Theater of the Arcade: Five Classic Video Games Adapted for the Stage
nytheatre.com review by Nathaniel Kressen
August 13, 2011
Following an acclaimed run at The Brick Theatre's Game Play Festival last year, Theatre of the Arcade arrives in slight disarray at this year's FringeNYC. Whether that is due to changing venues or otherwise, the production more often seems like a random assortment of scenes rather than a unified theatrical work. Accordingly, the play's ambition to blend cerebral minimalism with tongue-in-cheek humor falls flat, with the material more often landing somewhere in between.
The show is split into five mutually exclusive sequences, each re-imagining a classic video game such as Frogger, Asteroid, or Donkey Kong. Within this framework, playwright Jeff Lewonczyk seems to have two objectives. The first, to so thoroughly adapt the games as to obscure them, requiring the audience to pay close attention in order to discover the connection. The second, to pay homage to a variety of theatrical genres, from existentialism to stage musical to a selection of standout playwrights from the past century. While Lewoncyzk succeeds with these endeavors, his efforts do not necessarily serve the story at large. The games’ fundamental aspects (i.e., character and circumstance) are discarded instead of expanded upon, resulting in a tangential collection that fails to gain momentum.
In Theatre of the Arcade, we see a familiar pair of Italian plumbers turned into foul-mouthed Southern drifters in a scene reminiscent of Sam Shepard’s True West. Another scene has an ape-like man smashing barrels and verbally abusing his disabled wife, with an interjection of 1930s-era dialogue and financial straights recalling Clifford Odets’s Waiting for Lefty. In another, a pair of aging spacecraft demolition men curse with such embittered regularity that it can only stir memories of David Mamet’s Glengarry Glen Ross. The radical differences between genres prove more jarring than interesting, however, with director Gyda Arber struggling to establish a throughline.

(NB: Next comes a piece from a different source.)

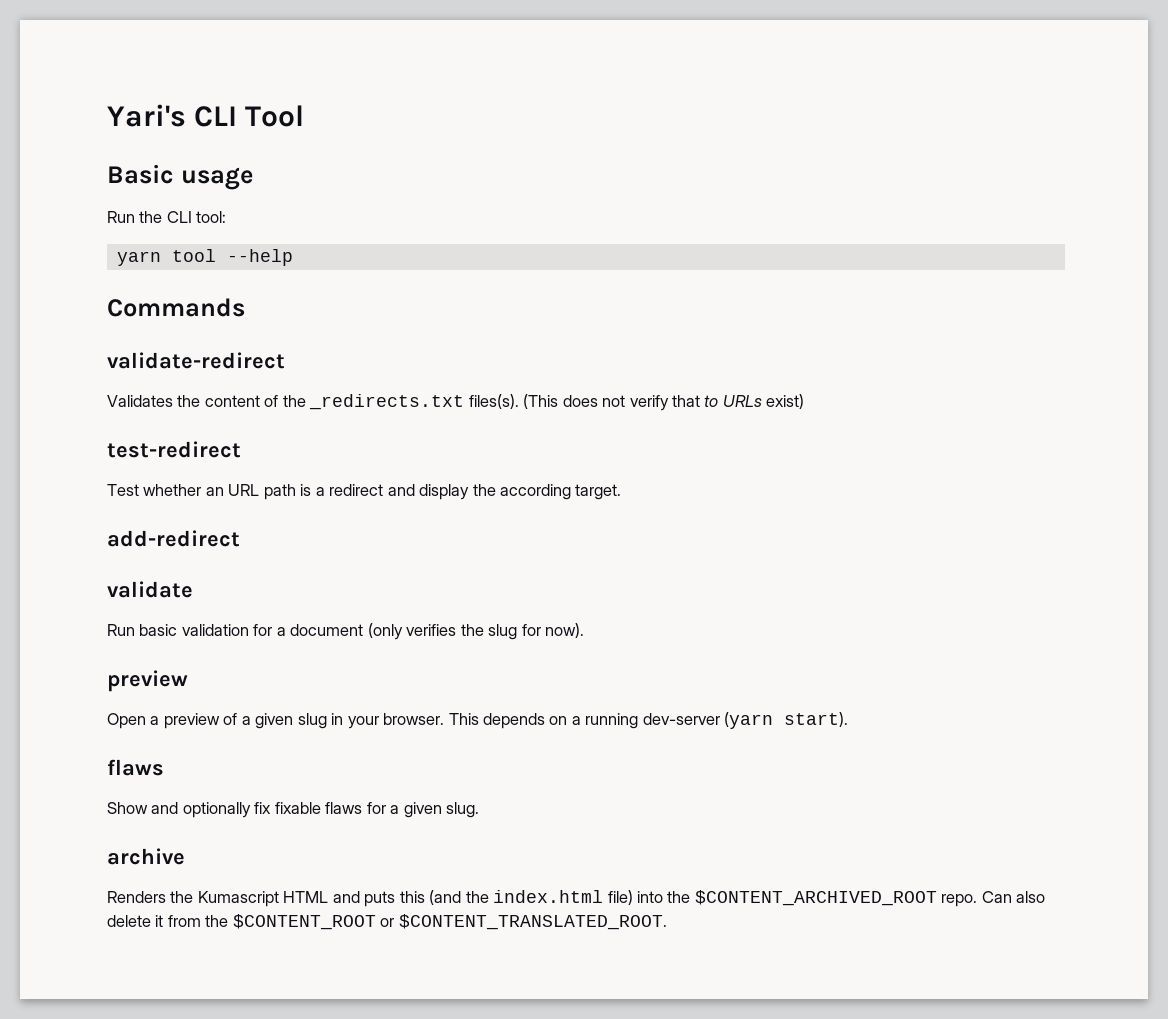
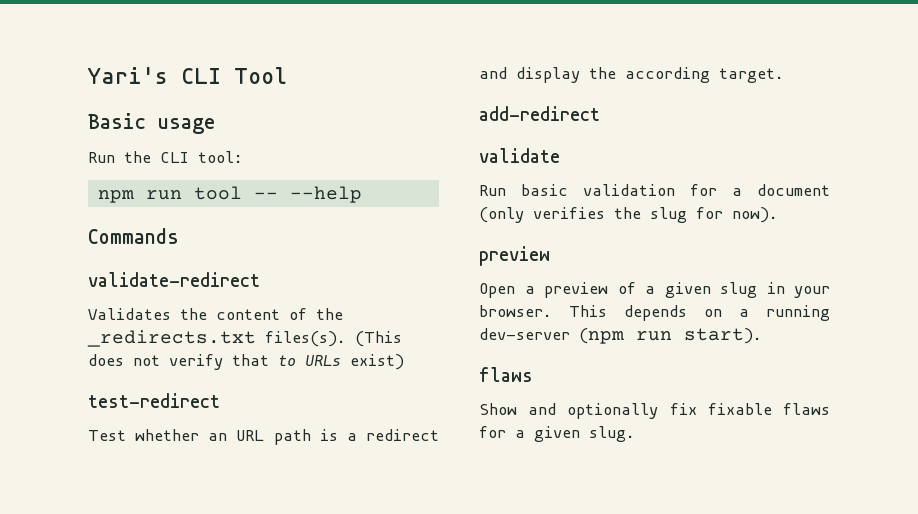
[116,249,216,266] yarn tool -> [97,186,278,203] npm run tool --
[724,712,774,729] (yarn -> [579,328,672,344] (npm run
[107,848,185,865] [107,890,1046,907] [107,914,667,930] // archive // Renders the Kumascript HTML and puts this (and the index.html file) into the $CONTENT_ARCHIVED_ROOT repo. Can also delete it from the $CONTENT_ROOT or $CONTENT_TRANSLATED_ROOT. -> (635, 434) none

Admittedly, I came into the show with expectations of seeing what takes place within the video games as they are being played. While Lewonczyk more often chooses to focus on moments outside the games' context, I cannot help but feel that the material is at its most focused when he observes their limitations and creates something new. This is most prevalent in his existentialist take on Frogger, a stark re-imagining of the titular character's all-consuming desire to reach "the green" in the distance, his reluctance in facing death on all sides, and his lamentations at being able to move in only three directions. As the slow journey is made from log to log, his excitement grows, and the audience becomes engaged. In this way the game, as we remember it, is redefined in a compelling and unforeseen way. In contrast, the other scenes deal primarily with the events that motivate the characters to enter the game, or those that follow the game's conclusion. While these are certainly worthwhile areas to explore, they prove too expansive in this production, often lacking discernible dramatic arcs, and making it difficult to invest in the characters.The cast struggles overall, with most reverting to over-the-top campiness. This seems more of a pacing issue, however, as the play's comedic moments often land unconvincingly. The company will hopefully find a balance as the run progresses, and perhaps Lewonczyk will revisit the piece ahead of its next revival to establish greater cohesiveness.